The cycle is named after philosopher William of Ockham and his principle that the simplest option is always the best. “OCCAM V” was composed for and in consultation with cello player Charles Curtis, a longtime friend and collaborator who was the first to convince her to  work in the acoustic music domain. “OCCAM RIVER XVI” was likewise envisioned for another longtime friend and collaborator clarinetist Carol Robinson (performing here on the Lithuanian reed instrument, the birbynė), and harpist Rhodri Davies, who collaborated with Radigue on the first OCCAM solo in 2011.

The sixth listening session is a part of Untraining the Ear: SAVVY Contemporary, Deutschlandfunk Kultur and CTM Festival suggest an alternative way to listen to music and sound through a year series of events – UNTRAINING THE EAR, split into six listening sessions. We invite up-and-coming Berlin based, international musicians and composers, to perform sixty-minute long program of an uninterrupted listening session preceded by a moderated conversation between performers, curators and listeners. This will be premiered live in SAVVY Contemporary and premiered for the first time on the air of Deutschlandfunk Kultur.

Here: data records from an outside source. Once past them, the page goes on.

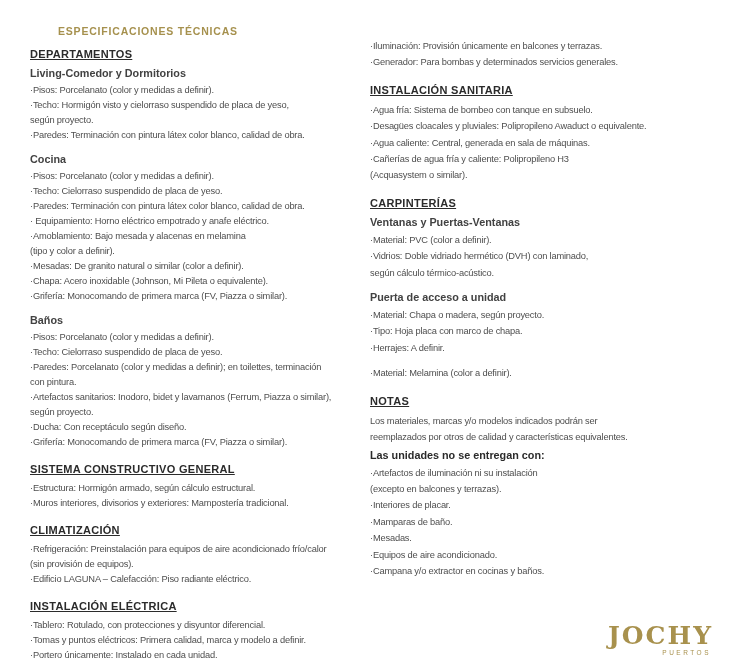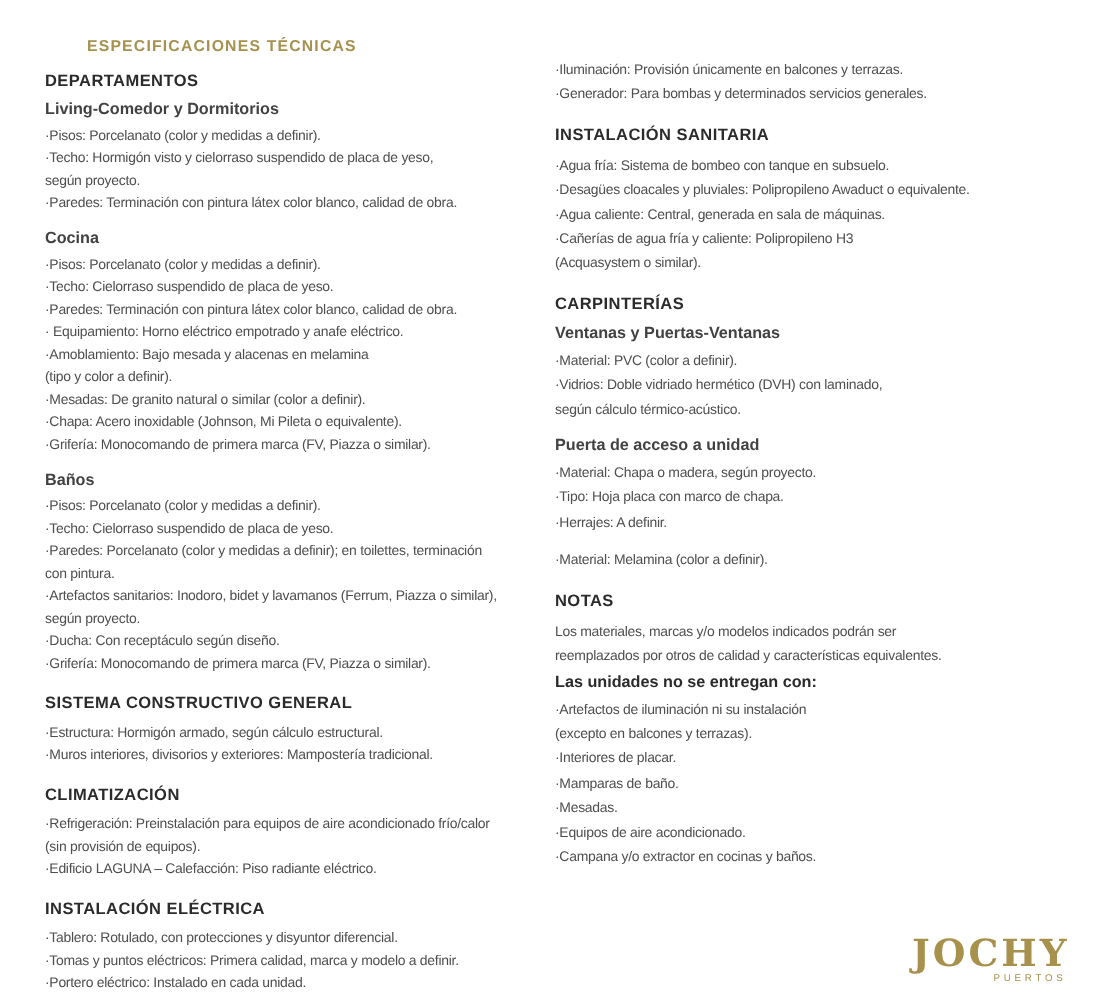--- a/index.html
+++ b/index.html
@@ -38,20 +38,21 @@
   section{margin:0;}
   section + section{margin-top:12px;}
   .sec-heading{
     margin:0 0 4px 0;
     font-size:11px;
     font-weight:bold;
     letter-spacing:0.3px;
     color:var(--heading);
     line-height:15px;
     white-space:nowrap;
+    text-decoration:underline;
   }
   .block + .block{margin-top:9px;}
   .block.tight{margin-top:2px;}
   .block-subheading{
     margin:0 0 2px 0;
     font-size:10.8px;
     font-weight:bold;
     color:var(--subheading);
     line-height:15px;
     white-space:nowrap;
@@ -142,21 +143,21 @@
             <p class="line">·Refrigeración: Preinstalación para equipos de aire acondicionado frío/calor</p>
             <p class="line">(sin provisión de equipos).</p>
             <p class="line">·Edificio LAGUNA – Calefacción: Piso radiante eléctrico.</p>
           </div>
         </section>
         <section>
           <h2 class="sec-heading">INSTALACIÓN ELÉCTRICA</h2>
           <div class="block">
             <p class="line">·Tablero: Rotulado, con protecciones y disyuntor diferencial.</p>
             <p class="line">·Tomas y puntos eléctricos: Primera calidad, marca y modelo a definir.</p>
-            <p class="line">·Portero eléctrico: Instalado en cada unidad.</p>
+            <p class="line">·Portero únicamente: Instalado en cada unidad.</p>
           </div>
         </section>
       </div>
   </div>
   <div class="col col-right" id="col-right-sections">
       <section>
         <div class="block">
           <p class="line">·Iluminación: Provisión únicamente en balcones y terrazas.</p>
           <p class="line">·Generador: Para bombas y determinados servicios generales.</p>
         </div>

Moreover, in order to contextualise how we listen to the world today we also need to replay the past of abounding sonic references. We (the audience, the performers, the space, the radio, the moderators and the technicians) will rhetorically navigate through archives of maverick composers in the attempt to reindex their contributions, to create other possible genealogies and narratives. By involving sound practitioners coming from diverse genres to perform, and scholars to discuss works of the composers, we listen back to the influence and ingeniosity of musicians and sound artists who defy the linearity of 20th century avant-garde music history. We would like to shed light on and unbox works of pioneers such as Halim El-Dabh, Eliane Radigue, Jose Maceda to mention a few. We will also commission new works to echo and reflect (with a contemporary take) rare archival body of works that have been marginalised by history of avant-garde music and sound art.

1

Cowley, Julian, “Eliane Radigue: Death Becomes Her,” The Wire, February 1999.